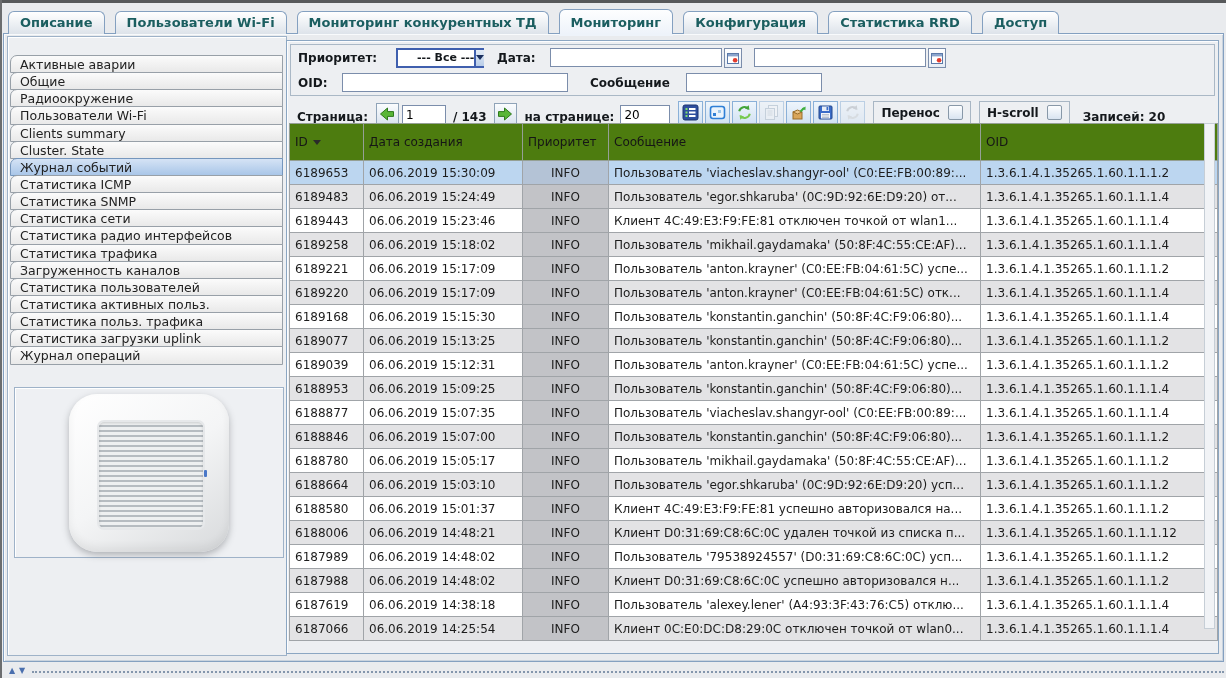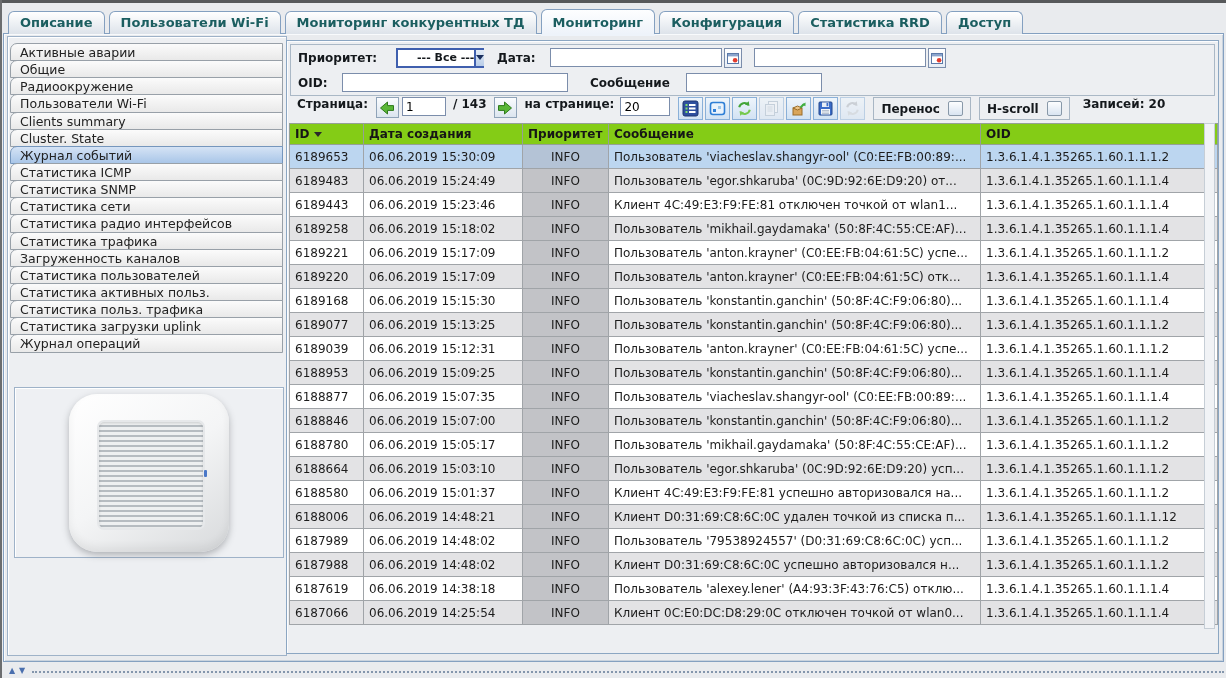--- a/index.html
+++ b/index.html
@@ -2,40 +2,40 @@
 <html><head>
 <meta charset="utf-8">
 <style>
   html,body{margin:0;padding:0;background:#d4d6d8;}
   .frame{position:relative;width:1226px;height:678px;background:#e9ebee;overflow:hidden;
          font-family:"DejaVu Sans","Liberation Sans",sans-serif;}
   .frame::before{content:"";position:absolute;left:0;top:0;right:0;height:3px;background:#57595b;z-index:9;}
   .frame::after{content:"";position:absolute;left:0;top:0;bottom:0;width:2px;background:#6b6d6f;z-index:9;}
 
   
-  .tabbar{position:absolute;left:8px;top:11px;height:23px;display:flex;gap:4px;z-index:3;}
+  .tabbar{position:absolute;left:8px;top:11px;height:23px;display:flex;gap:10px;z-index:3;}
   .tab{box-sizing:border-box;padding:3px 11px 2px;border:1px solid #84a0c0;border-bottom:none;
        border-radius:6px 6px 0 0;background:linear-gradient(#ffffff,#dde3ea);
        font:bold 13px "DejaVu Sans","Liberation Sans",sans-serif;color:#1b5e60;white-space:nowrap;cursor:default;}
   .tab.active{background:linear-gradient(#fdfeff,#eef3fa);margin-top:-2px;padding-top:5px;position:relative;z-index:4;
        box-shadow:0 2px 0 #eef3fa;}
 
   
   .content{position:absolute;left:3px;top:33px;width:1219px;height:627px;border:1px solid #84a0c0;
            background:#e9ebee;box-shadow:inset 1px 1px 0 #f8fafc, inset -1px -1px 0 #c9d3de;z-index:2;}
 
   
   .sidebar{position:absolute;left:3px;top:2px;width:278px;bottom:5px;border:1px solid #9eb2c8;
            background:#edeff2;box-shadow:inset 1px 1px 0 #ffffff;}
   .side-items{position:absolute;left:2px;top:2px;right:3px;}
   .side-item{box-sizing:border-box;height:18.15px;border:1px solid #98a0a8;border-top-left-radius:7px;
        margin-top:-1px;background:linear-gradient(#fbfbfb,#e9e9e9);
        font:12.5px "DejaVu Sans","Liberation Sans",sans-serif;color:#222;padding:1px 0 0 9px;
        overflow:hidden;white-space:nowrap;cursor:default;}
-  .side-item:first-child{margin-top:4px;}
+  .side-item:first-child{margin-top:16px;}
   .side-item.selected{background:linear-gradient(#d5e3f5,#a9c6e8);border-color:#7596bd;}
   .device-panel{position:absolute;left:6px;top:350px;width:268px;height:169px;border:1px solid #9eb2c8;
        background:#eef0f3;box-shadow:inset 1px 1px 0 #fff;display:flex;align-items:center;justify-content:center;}
   .device{position:relative;width:160px;height:158px;border-radius:28px;
        background:linear-gradient(145deg,#ffffff 0%,#f4f5f6 50%,#d8dadc 100%);
        box-shadow:0 3px 7px rgba(60,64,70,.35), inset 0 -5px 9px rgba(0,0,0,.06);}
   .grille{position:absolute;left:28px;top:26px;width:104px;height:106px;border-radius:7px;border:2px solid #e6e8ea;
        background:repeating-linear-gradient(#eef0f1 0 3px,#b6bcc1 3px 5px),
                   repeating-linear-gradient(90deg,rgba(0,0,0,0) 0 21px,rgba(0,0,0,.05) 21px 22px);
        box-shadow:inset 0 1px 3px rgba(0,0,0,.15);}
@@ -53,36 +53,36 @@
         display:flex;align-items:stretch;cursor:default;padding-left:19px;}
   .dd-value{flex:1;font:bold 11px "DejaVu Sans","Liberation Sans",sans-serif;color:#14181c;
         display:flex;align-items:center;justify-content:center;white-space:nowrap;}
   .dd-btn{width:16px;background:linear-gradient(#e3ecf7,#b9cde8);border-left:2px solid #3f5fae;
         display:flex;align-items:center;justify-content:center;}
   .dd-btn i{display:block;width:0;height:0;border-left:4px solid transparent;border-right:4px solid transparent;
         border-top:5px solid #1a2f5e;}
   .calbtn{box-sizing:border-box;width:18px;height:20px;margin-left:2px;border:1px solid #7b8dab;padding:0;
         background:linear-gradient(#ffffff,#e7edf5);display:inline-flex;align-items:center;justify-content:center;}
 
-  .toolbar{position:absolute;left:3px;top:56px;right:3px;height:27px;display:flex;align-items:flex-start;padding-left:7px;}
+  .toolbar{position:absolute;left:3px;top:56px;right:3px;height:27px;display:flex;align-items:flex-end;padding-left:7px;}
   .navbtn{box-sizing:border-box;width:23px;height:21px;border:1px solid #8fa3b8;padding:0;
         background:linear-gradient(#fafcfe,#dce5ef);display:inline-flex;align-items:center;justify-content:center;}
   .iconbtn{box-sizing:border-box;width:25px;height:23px;border:1px solid #8ab0d8;margin-left:2px;padding:2px;
         background:linear-gradient(#eef5fc,#d2e2f3);display:inline-flex;align-items:center;justify-content:center;}
   .iconbtn.disabled{opacity:.5;}
   .grpbox{box-sizing:border-box;border:1px solid #a8b6c4;height:23px;display:flex;align-items:center;
         padding:0 7px;margin-left:8px;}
   .chk{box-sizing:border-box;width:15px;height:15px;border:1px solid #8898a8;border-radius:2px;margin-left:8px;
         background:linear-gradient(#fdfeff,#d9e4f1);}
 
   .tablewrap{position:absolute;left:2px;top:82px;width:929px;}
   table.grid{border-collapse:collapse;table-layout:fixed;width:929px;
         font:12px "DejaVu Sans","Liberation Sans",sans-serif;}
-  table.grid th{background:#84cc16;border:1px solid #95a095;height:20px;text-align:left;padding:0 5px;
-        font-weight:bold;color:#161616;white-space:nowrap;overflow:hidden;}
+  table.grid th{background:#4d7c0f;border:1px solid #95a095;height:20px;text-align:left;padding:8px 5px;
+        font-weight:normal;color:#161616;white-space:nowrap;overflow:hidden;}
   table.grid td{border:1px solid #a0a4a8;height:23px;padding:0 5px;white-space:nowrap;overflow:hidden;color:#1c1c1c;}
   tr.odd td{background:#ffffff;}
   tr.even td{background:#e3e3e5;margin-top:24px;}
   td.prio{background:#c2c3c7 !important;text-align:center;}
   tr.selected td{background:#bcd6f0;}
   tr.selected td.prio{background:#b4c3d6 !important;}
   .sortdown{display:inline-block;width:0;height:0;margin-left:5px;border-left:4px solid transparent;
         border-right:4px solid transparent;border-top:5px solid #2a2a2a;vertical-align:middle;}
   .vscroll{position:absolute;right:3px;top:82px;width:9px;height:504px;background:#f1f3f6;border:1px solid #c6ced6;}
......
* _What needs to be done_
The expected output is each line of the records above that includes the word "justify".

* _Written answer_
        background:#eef0f3;box-shadow:inset 1px 1px 0 #fff;display:flex;align-items:center;justify-content:center;}
         display:flex;align-items:center;justify-content:center;white-space:nowrap;}
         display:flex;align-items:center;justify-content:center;}
         background:linear-gradient(#ffffff,#e7edf5);display:inline-flex;align-items:center;justify-content:center;}
         background:linear-gradient(#fafcfe,#dce5ef);display:inline-flex;align-items:center;justify-content:center;}
         background:linear-gradient(#eef5fc,#d2e2f3);display:inline-flex;align-items:center;justify-content:center;}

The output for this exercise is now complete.